**DATA LISTING:**
⁂

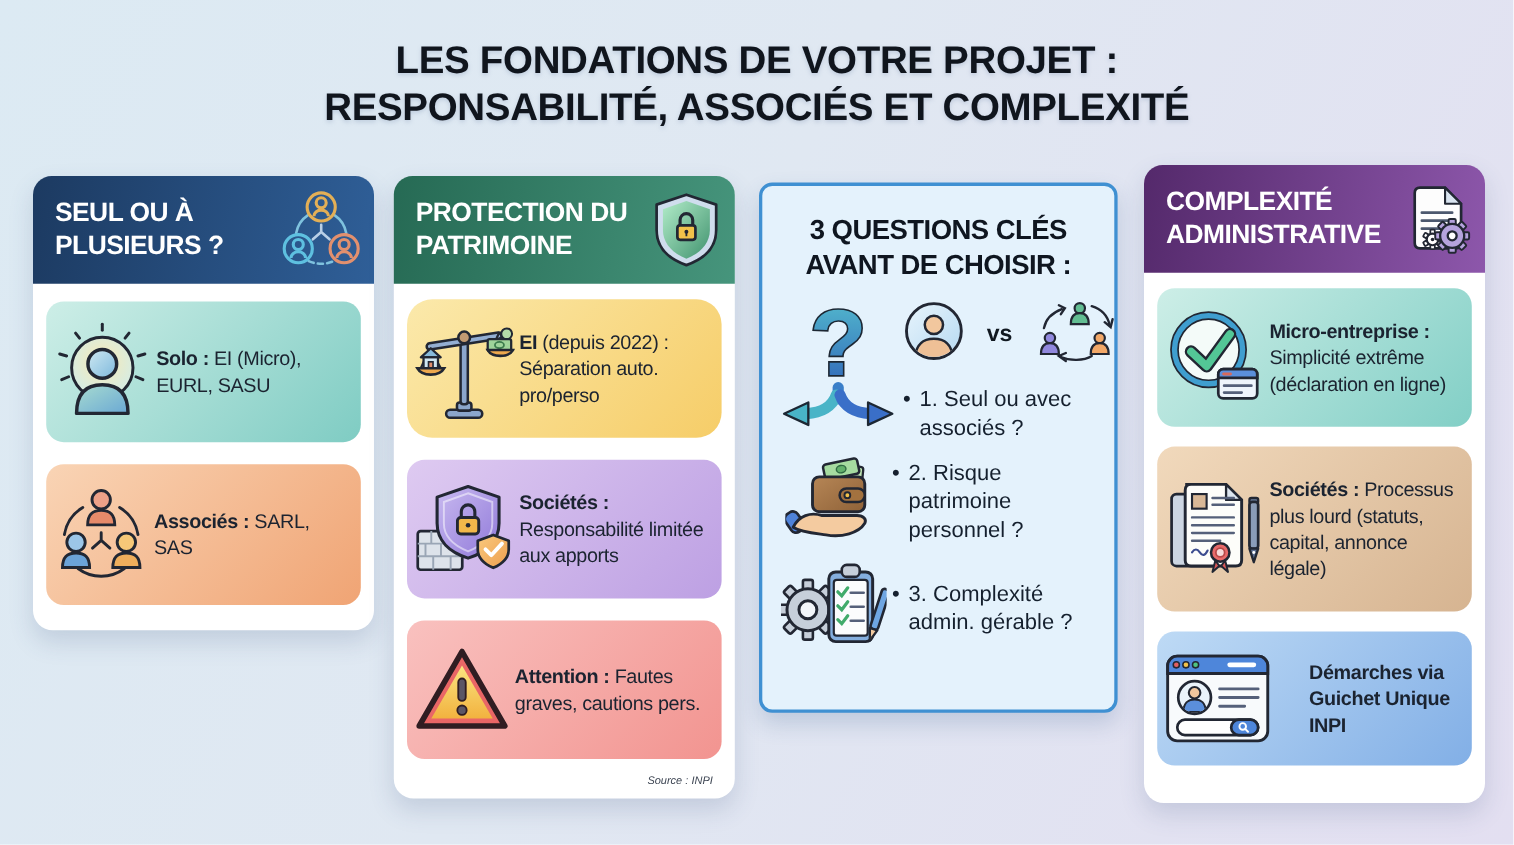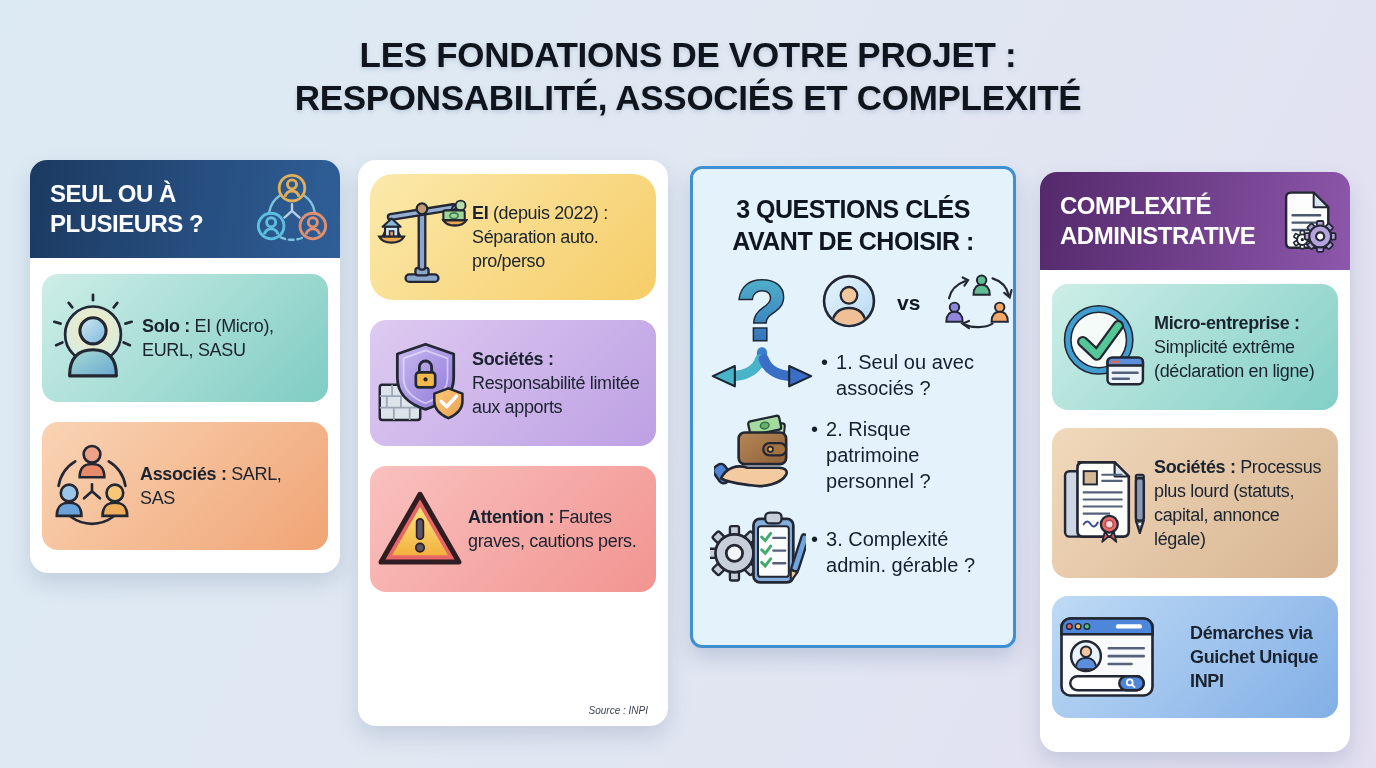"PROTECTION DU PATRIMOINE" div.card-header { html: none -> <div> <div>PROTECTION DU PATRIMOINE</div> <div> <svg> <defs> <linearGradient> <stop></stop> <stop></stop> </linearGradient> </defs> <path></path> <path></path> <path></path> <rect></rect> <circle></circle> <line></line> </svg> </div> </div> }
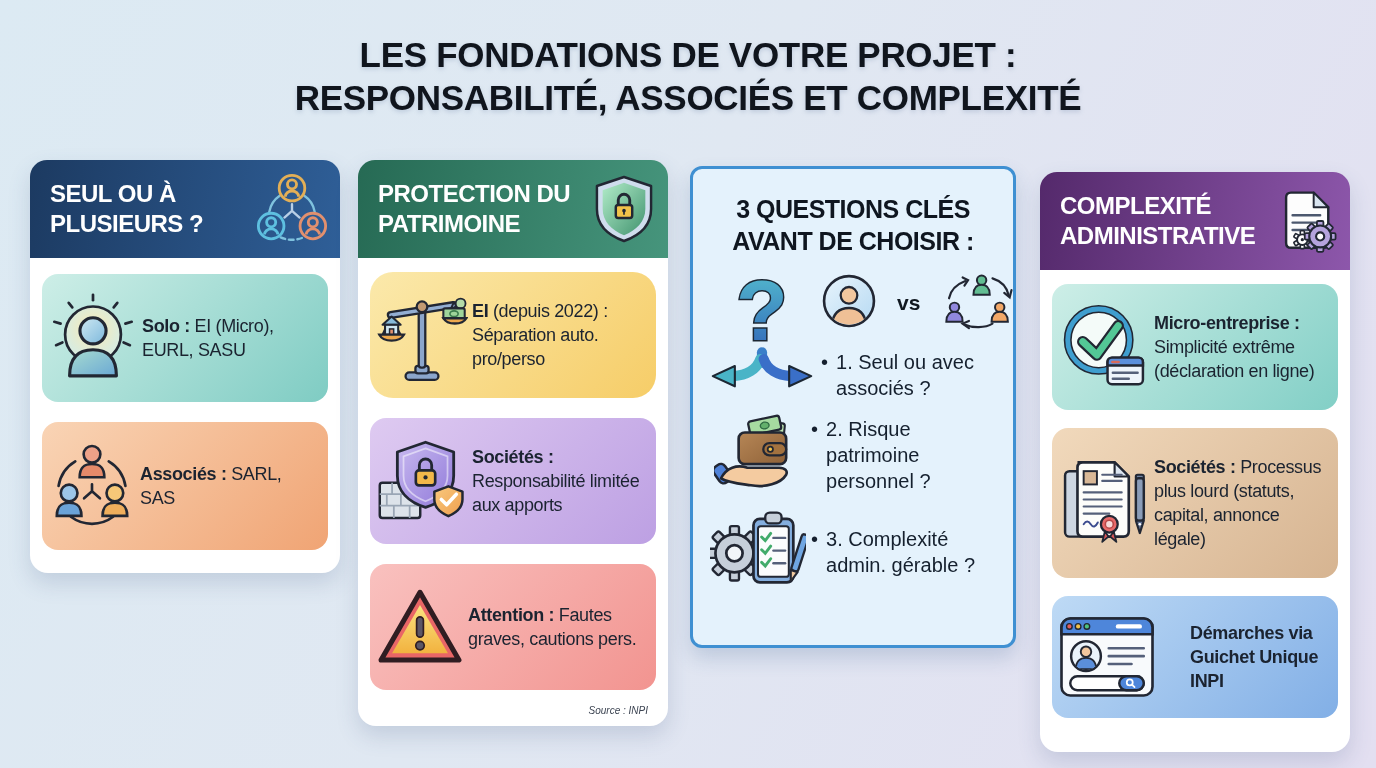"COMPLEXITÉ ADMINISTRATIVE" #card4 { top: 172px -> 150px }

⁂

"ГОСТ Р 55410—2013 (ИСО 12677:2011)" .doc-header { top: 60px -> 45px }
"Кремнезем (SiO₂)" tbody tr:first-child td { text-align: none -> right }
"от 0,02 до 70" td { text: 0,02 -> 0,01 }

⁂

**THE PROBLEM:** Quote word for word only the lines above from the one containing "html: none ->" through the one containing "top: 172px ->". Pictures stay out of your copy.

**RESPONSE TO THE EXERCISE:**
"PROTECTION DU PATRIMOINE" div.card-header { html: none -> <div> <div>PROTECTION DU PATRIMOINE</div> <div> <svg> <defs> <linearGradient> <stop></stop> <stop></stop> </linearGradient> </defs> <path></path> <path></path> <path></path> <rect></rect> <circle></circle> <line></line> </svg> </div> </div> }
"COMPLEXITÉ ADMINISTRATIVE" #card4 { top: 172px -> 150px }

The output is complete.